*** Block opens ***

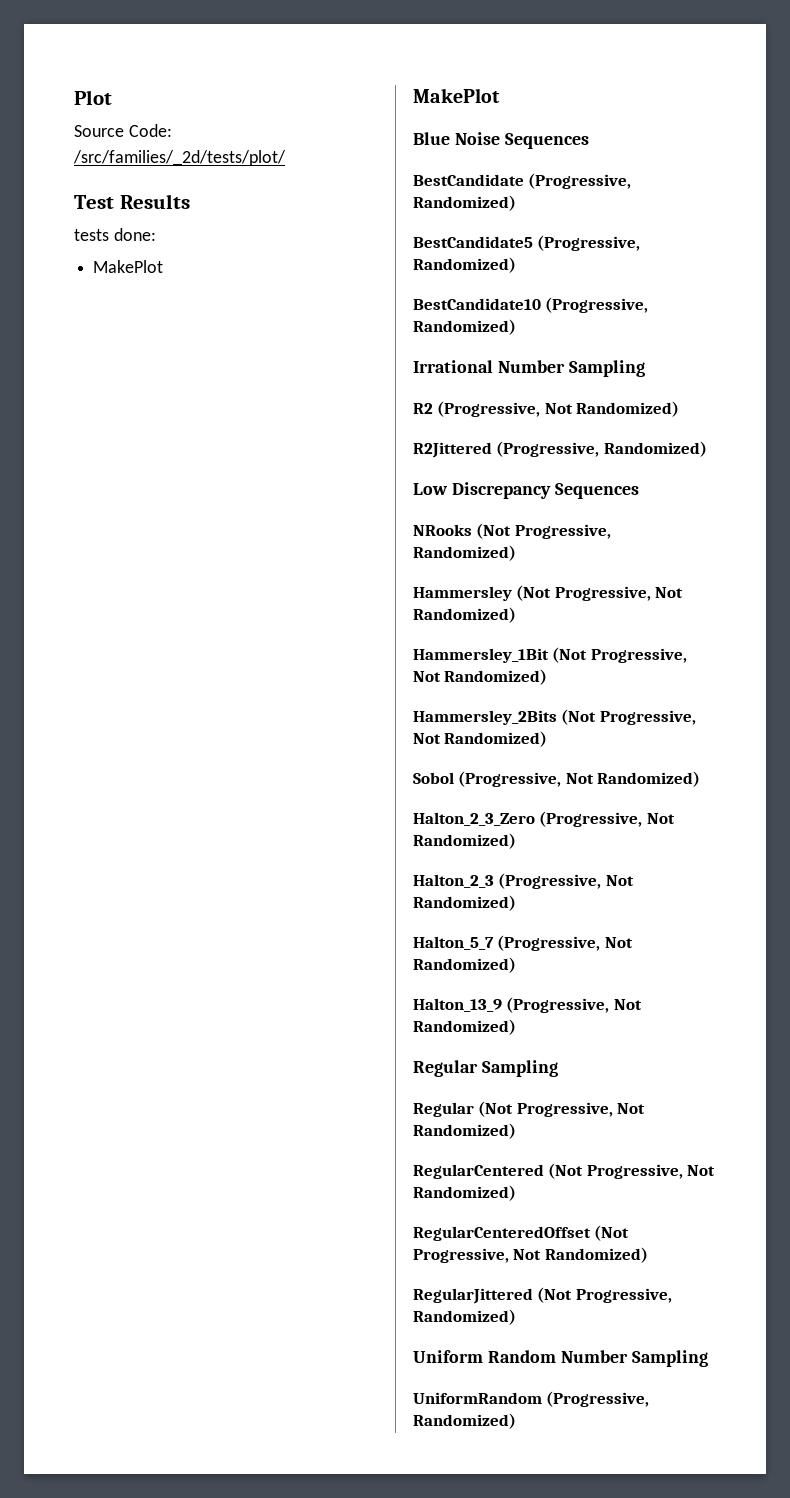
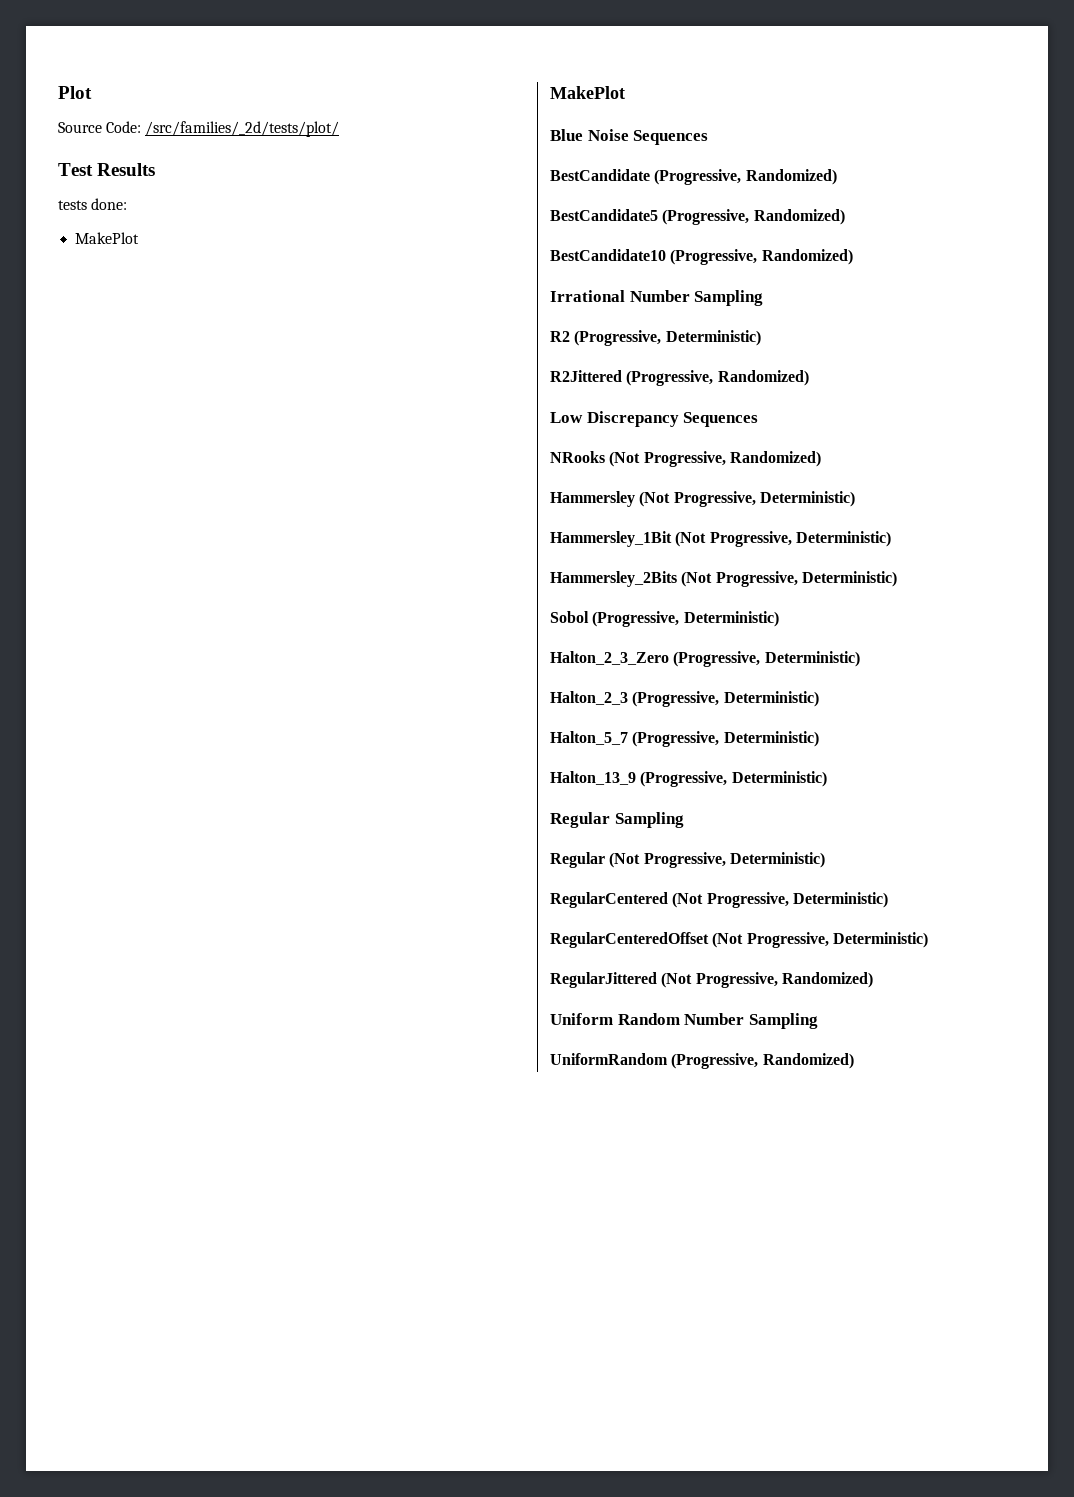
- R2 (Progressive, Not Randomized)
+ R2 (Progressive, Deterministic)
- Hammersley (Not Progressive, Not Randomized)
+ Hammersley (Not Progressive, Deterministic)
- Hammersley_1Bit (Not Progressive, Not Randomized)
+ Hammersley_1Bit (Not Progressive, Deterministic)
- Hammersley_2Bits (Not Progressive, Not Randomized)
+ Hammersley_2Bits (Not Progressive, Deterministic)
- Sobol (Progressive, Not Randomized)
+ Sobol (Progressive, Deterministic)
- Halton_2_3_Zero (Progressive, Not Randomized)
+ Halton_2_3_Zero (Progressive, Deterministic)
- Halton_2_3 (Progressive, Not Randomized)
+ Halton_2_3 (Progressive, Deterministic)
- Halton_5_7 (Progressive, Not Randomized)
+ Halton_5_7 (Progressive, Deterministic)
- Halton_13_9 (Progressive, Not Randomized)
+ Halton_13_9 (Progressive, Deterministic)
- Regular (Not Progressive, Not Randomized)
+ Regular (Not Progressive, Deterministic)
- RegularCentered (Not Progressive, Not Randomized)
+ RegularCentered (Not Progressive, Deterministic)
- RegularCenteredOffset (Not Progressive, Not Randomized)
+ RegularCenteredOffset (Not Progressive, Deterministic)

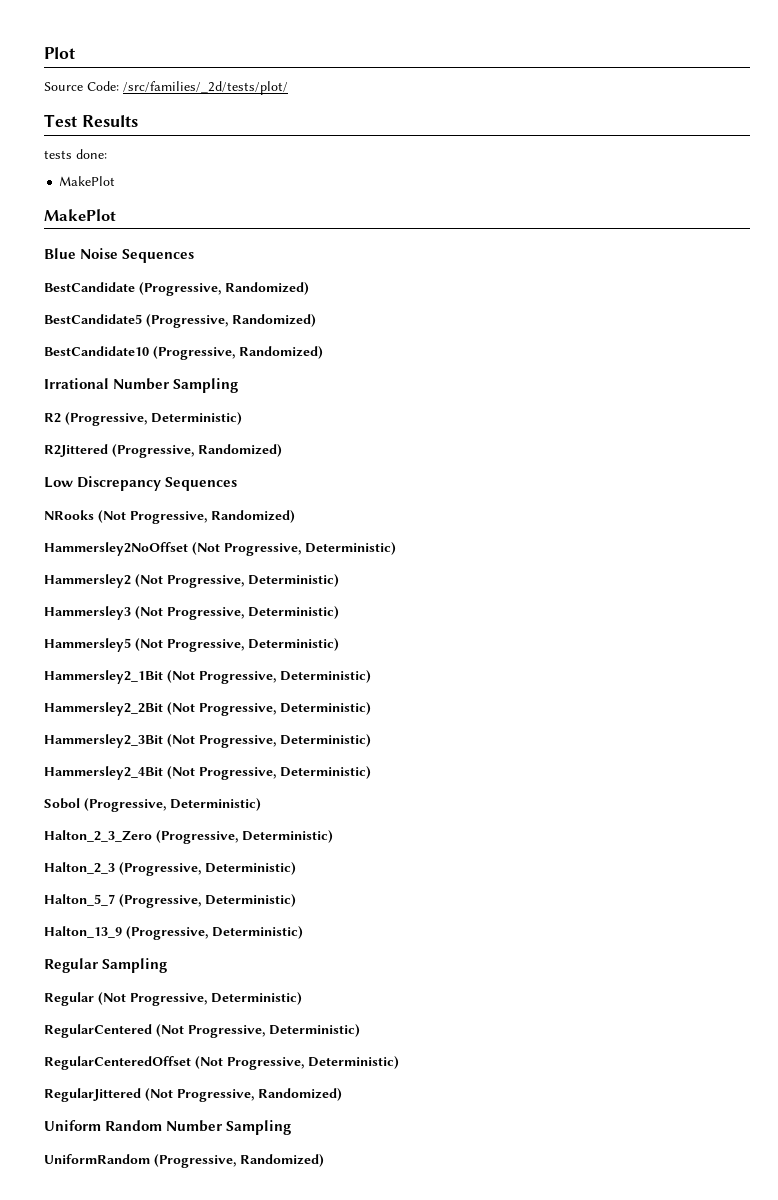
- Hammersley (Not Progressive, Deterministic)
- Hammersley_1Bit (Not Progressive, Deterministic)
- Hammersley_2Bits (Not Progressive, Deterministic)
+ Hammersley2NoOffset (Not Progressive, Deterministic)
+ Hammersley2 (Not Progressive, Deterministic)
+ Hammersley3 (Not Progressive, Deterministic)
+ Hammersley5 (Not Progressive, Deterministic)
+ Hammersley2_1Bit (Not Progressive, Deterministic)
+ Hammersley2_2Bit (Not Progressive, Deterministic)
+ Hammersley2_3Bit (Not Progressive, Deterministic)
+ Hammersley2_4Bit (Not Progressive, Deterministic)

*** Block closes ***

● Work to be completed
Copy the full listing above exactly, apart from the pictures.

● Response for this exercise
- R2 (Progressive, Not Randomized)
+ R2 (Progressive, Deterministic)
- Hammersley (Not Progressive, Not Randomized)
+ Hammersley (Not Progressive, Deterministic)
- Hammersley_1Bit (Not Progressive, Not Randomized)
+ Hammersley_1Bit (Not Progressive, Deterministic)
- Hammersley_2Bits (Not Progressive, Not Randomized)
+ Hammersley_2Bits (Not Progressive, Deterministic)
- Sobol (Progressive, Not Randomized)
+ Sobol (Progressive, Deterministic)
- Halton_2_3_Zero (Progressive, Not Randomized)
+ Halton_2_3_Zero (Progressive, Deterministic)
- Halton_2_3 (Progressive, Not Randomized)
+ Halton_2_3 (Progressive, Deterministic)
- Halton_5_7 (Progressive, Not Randomized)
+ Halton_5_7 (Progressive, Deterministic)
- Halton_13_9 (Progressive, Not Randomized)
+ Halton_13_9 (Progressive, Deterministic)
- Regular (Not Progressive, Not Randomized)
+ Regular (Not Progressive, Deterministic)
- RegularCentered (Not Progressive, Not Randomized)
+ RegularCentered (Not Progressive, Deterministic)
- RegularCenteredOffset (Not Progressive, Not Randomized)
+ RegularCenteredOffset (Not Progressive, Deterministic)

- Hammersley (Not Progressive, Deterministic)
- Hammersley_1Bit (Not Progressive, Deterministic)
- Hammersley_2Bits (Not Progressive, Deterministic)
+ Hammersley2NoOffset (Not Progressive, Deterministic)
+ Hammersley2 (Not Progressive, Deterministic)
+ Hammersley3 (Not Progressive, Deterministic)
+ Hammersley5 (Not Progressive, Deterministic)
+ Hammersley2_1Bit (Not Progressive, Deterministic)
+ Hammersley2_2Bit (Not Progressive, Deterministic)
+ Hammersley2_3Bit (Not Progressive, Deterministic)
+ Hammersley2_4Bit (Not Progressive, Deterministic)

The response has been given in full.